- _THE TASK_: Find every line in the records below that holds the word "none", and copy it out.

- _MATERIAL SHOWN_:

----------------

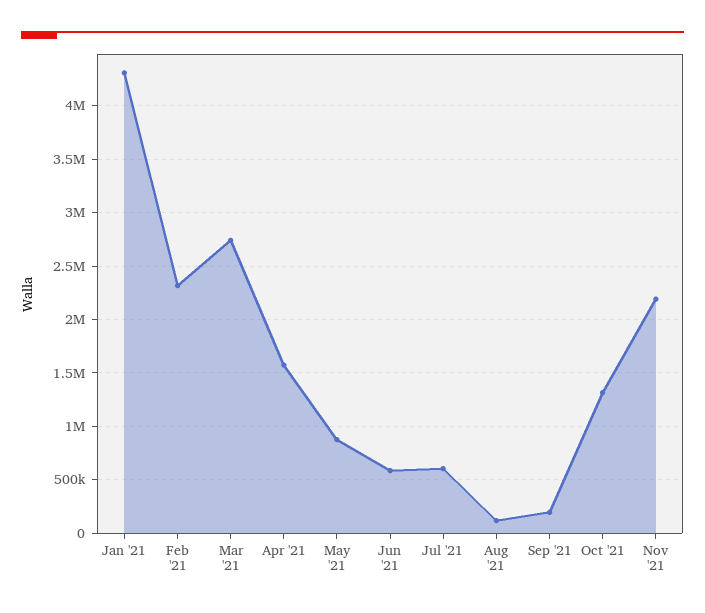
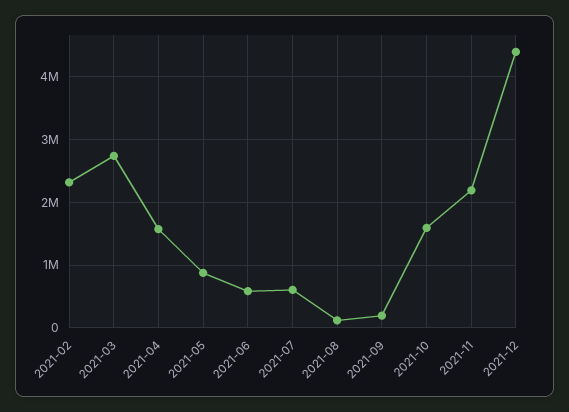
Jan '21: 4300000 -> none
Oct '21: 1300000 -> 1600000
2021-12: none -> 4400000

----------------

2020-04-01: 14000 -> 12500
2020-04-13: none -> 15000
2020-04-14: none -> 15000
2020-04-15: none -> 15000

----------------

- _ANSWER TO THIS EXERCISE_:
Jan '21: 4300000 -> none
2021-12: none -> 4400000
2020-04-13: none -> 15000
2020-04-14: none -> 15000
2020-04-15: none -> 15000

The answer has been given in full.